Health Checks

Use this module when you need nginx to actively probe backends, report readiness, and surface health metrics without relying on a separate monitoring system.

When to use this module

You need a consistent readiness answer across all nginx workers, not a per-worker guess.
You want active HTTP or HTTPS probes with configurable thresholds to detect backend failures.
You want Prometheus-format metrics for health state in your monitoring stack.
You need your upstream balancer to exclude unhealthy or recovering peers from traffic.
You want per-upstream and per-peer probe visibility alongside service-level health.

nginx.conf synthesis

Put the health and readiness endpoints on internal locations. Configure service-level probes and, when needed, per-upstream and per-peer probes.

http {
    # Service-level probe targeting the app health endpoint
    location /healthz {
        health_liveness;
    }

    location /ready {
        health_readiness;
        health_probe http://127.0.0.1:8080/health;
        health_probe_interval 3000ms;
        health_probe_timeout 1000ms;
        health_probe_fails 3;
        health_probe_passes 2;
    }

    location /health {
        health_status;
    }

    location /metrics {
        health_metrics;
    }
}

For per-upstream probes that feed peer eligibility into the balancer:

upstream backend {
    server 10.0.0.11:8080;
    server 10.0.0.12:8080;

    health_upstream_probe http://10.0.0.11:8080/health;
    health_upstream_probe_interval 5000ms;
    health_upstream_probe_fails 2;
    health_upstream_probe_passes 1;
    health_upstream_probe_slow_start 30s;
}

This configuration probes each upstream, tracks health at the peer level, and lets the upstream balancer exclude unhealthy or slow-starting peers from selection.

Directive reference

`health_status`

Contexts: location
Default: disabled

Enables the /health JSON endpoint. It reports service-level, per-upstream, and per-peer probe state in a single response.

`health_liveness`

Contexts: location
Default: disabled

Enables the /healthz liveness endpoint. Always returns 200 when nginx is alive, regardless of probe state.

`health_readiness`

Contexts: location
Default: disabled

Enables the /ready readiness endpoint. Returns 200 when the service-level probe passes and 503 when it fails.

`health_metrics`

Contexts: location
Default: disabled

Enables a Prometheus-format metrics endpoint that exports probe state, health transitions, and counters.

`health_probe`

Contexts: location
Default: none

Sets the service-level probe target URL. Format is http[s]://host:port/path.

`health_probe_interval`

Contexts: location
Default: 5000ms

How often the active probe fires. Lower values detect failure faster but increase probe traffic.

`health_probe_timeout`

Contexts: location
Default: 1000ms

Socket-level timeout for the probe connect, send, and receive phases.

`health_probe_fails`

Contexts: location
Default: 2

Consecutive failures needed before the probe target is marked unhealthy. Prevents flapping from transient errors.

`health_probe_passes`

Contexts: location
Default: 1

Consecutive successes needed before an unhealthy target is marked healthy again.

`health_probe_slow_start`

Contexts: location
Default: 0 (disabled)

Duration after recovery during which the peer is kept out of balancer rotation. Use this to let a recovering backend warm up before receiving traffic.

`health_probe_match`

Contexts: location
Default: none

Match rules for the probe response. Format: status=<min>-<max> [body=<str>]. Only responses matching the rule count as successful.
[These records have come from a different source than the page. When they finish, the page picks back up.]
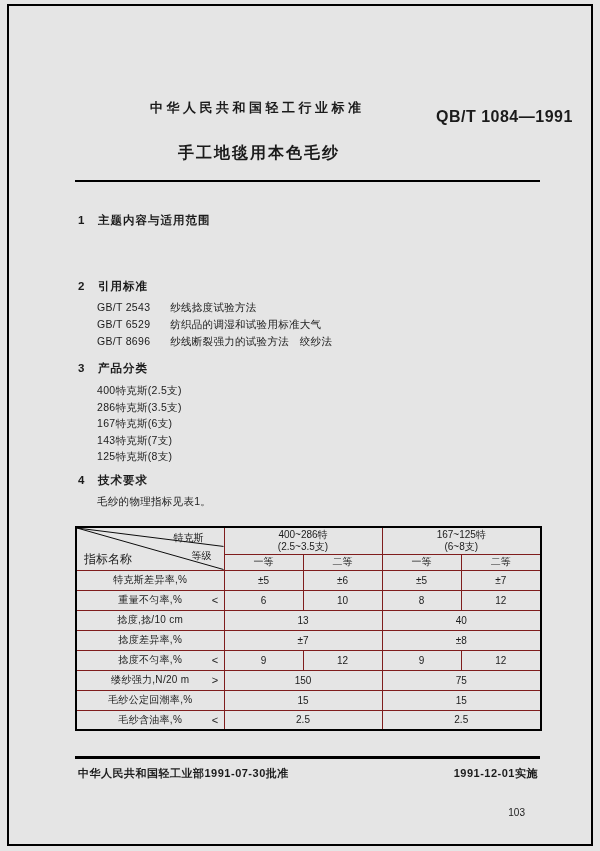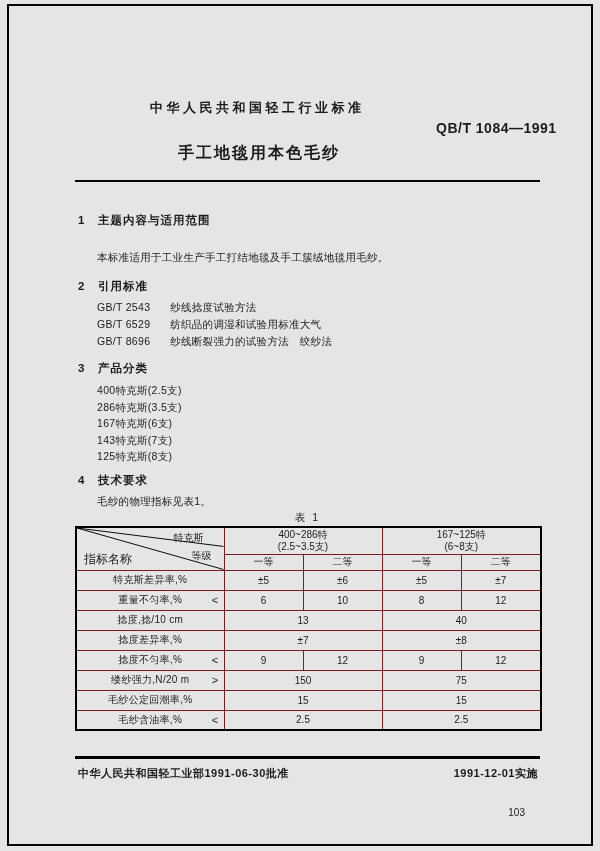--- a/index.html
+++ b/index.html
@@ -14,7 +14,7 @@
 
   .std-label { position:absolute; left:150px; top:99px; font-size:13px;
                font-weight:bold; letter-spacing:3.5px; }
-  .std-number { position:absolute; left:436px; top:120px; font-size:14px;
+  .std-number { position:absolute; left:436px; top:108px; font-size:16px;
                 font-weight:bold; letter-spacing:.5px; }
   .doc-title { position:absolute; left:178px; top:143px; font-size:16px;
                font-weight:bold; letter-spacing:2px; }

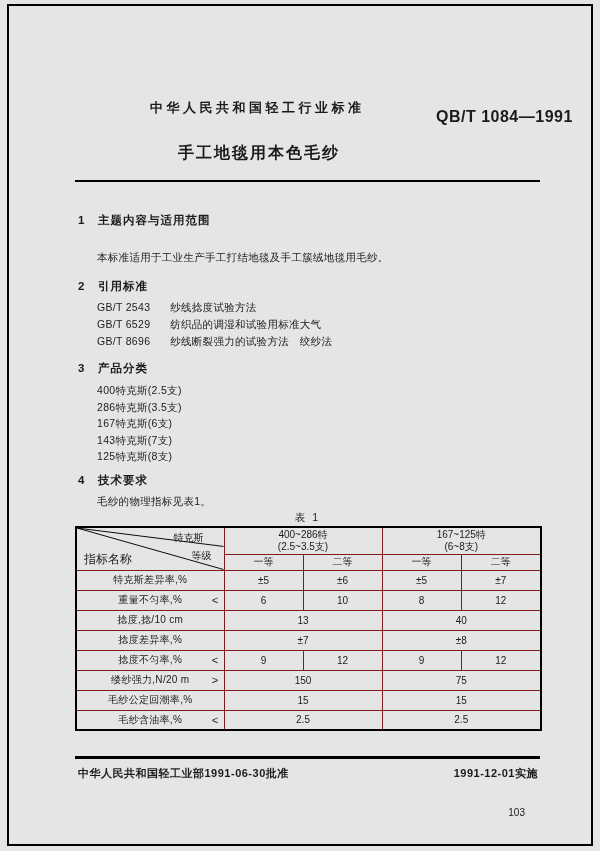--- a/index.html
+++ b/index.html
@@ -68,7 +68,6 @@
   <div class="title-rule"></div>
 
   <div class="sec-h" style="top:213px">1　主题内容与适用范围</div>
-  <div class="body-line" style="top:251px">本标准适用于工业生产手工打结地毯及手工簇绒地毯用毛纱。</div>
 
   <div class="sec-h" style="top:279px">2　引用标准</div>
   <div class="body-line" style="top:301px">

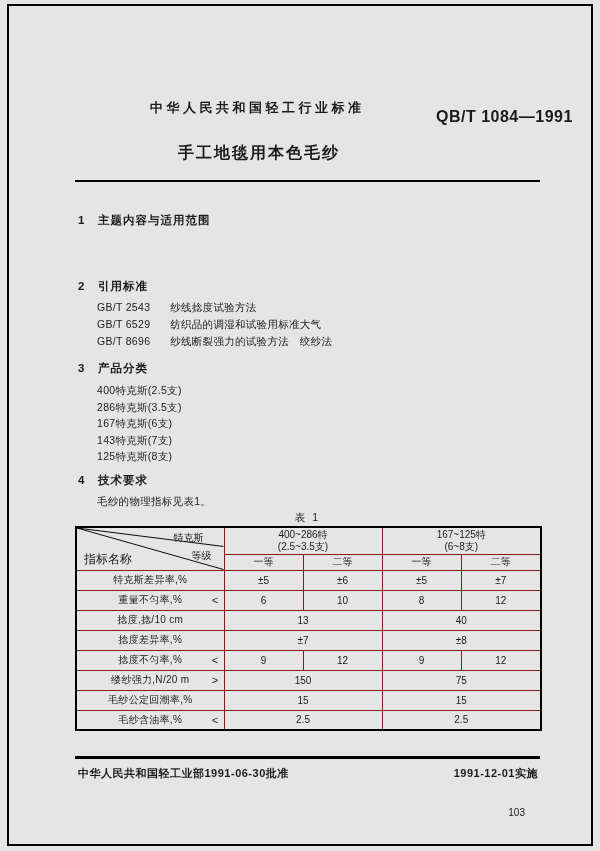--- a/index.html
+++ b/index.html
@@ -93,7 +93,6 @@
   <div class="sec-h" style="top:473px">4　技术要求</div>
   <div class="body-line" style="top:495px">毛纱的物理指标见表1。</div>
 
-  <div class="tbl-caption">表 1</div>
 
   <table class="spec">
     <colgroup>

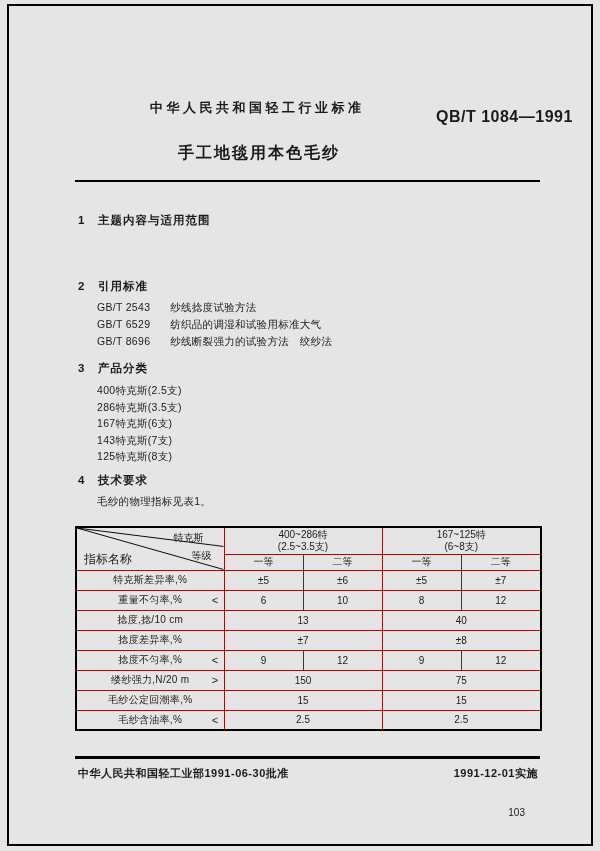--- a/index.html
+++ b/index.html
@@ -203,7 +203,7 @@
   </table>
 
   <div class="footer-rule"></div>
-  <div class="footer-left">中华人民共和国轻工业部1991-06-30批准</div>
+  <div class="footer-left">中华人民共和国轻工业部1991-07-30批准</div>
   <div class="footer-right">1991-12-01实施</div>
   <div class="page-number">103</div>
 </div>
`health_worker_events_channel`

Contexts: location
Default: none

Publishes service-level probe state transitions to the named channel in the worker-events default zone. Set this when other modules or tooling need to observe health flips.

`health_upstream_probe`

Contexts: upstream
Default: none

Sets a per-upstream probe target. Overrides the service-level probe for this upstream group.

`health_upstream_probe_interval`

Contexts: upstream
Default: 5000ms

Per-upstream probe interval.

`health_upstream_probe_timeout`

Contexts: upstream
Default: 1000ms

Per-upstream probe timeout.

`health_upstream_probe_fails`

Contexts: upstream
Default: 2

Per-upstream fail threshold.

`health_upstream_probe_passes`

Contexts: upstream
Default: 1

Per-upstream pass threshold.

`health_upstream_probe_slow_start`

Contexts: upstream
Default: 0

Per-upstream slow-start recovery ramp.

`health_upstream_probe_match`

Contexts: upstream
Default: none

Per-upstream match rules for probe response validation.

`health_upstream_peer_probe`

Contexts: upstream
Default: none

Sets a per-peer probe target. Format: <addr> <http[s]://host:port/path>. This directive is repeatable for multiple peers.

Variables

The module exports these nginx variables for use in logging or scripting:

Variable	Description
`$health_readiness`	Returns `1` if the service-level probe is passing, `0` otherwise
`$health_liveness`	Returns `1` when nginx is alive
`$health_backend_healthy_count`	Number of backends currently passing their probes
`$health_backend_total_count`	Total number of tracked backends
`$health_backend_failure_count`	Number of backends currently failing their probes

Behavior notes

Passive request and failure counters exclude the health endpoints themselves.
Probe results are shared across workers, but only worker 0 performs the periodic probe loops.
Liveness and readiness are intentionally different. Nginx can be alive while readiness is failing.
Upstream peer selection consumes probe state through the upstream balancer, which excludes unhealthy peers and peers still inside slow-start recovery.
If a peer has no probe configured, it is treated as healthy (fail-open semantics).

Works well with

Stock nginx proxy_pass and upstream server directives — health checks feed peer eligibility into standard nginx upstream selection.
Upstream Balancer because it excludes unhealthy and slow-starting peers at request time.
Worker Events for publishing health transition notifications across workers.
Prometheus Metrics for scraping health state into monitoring.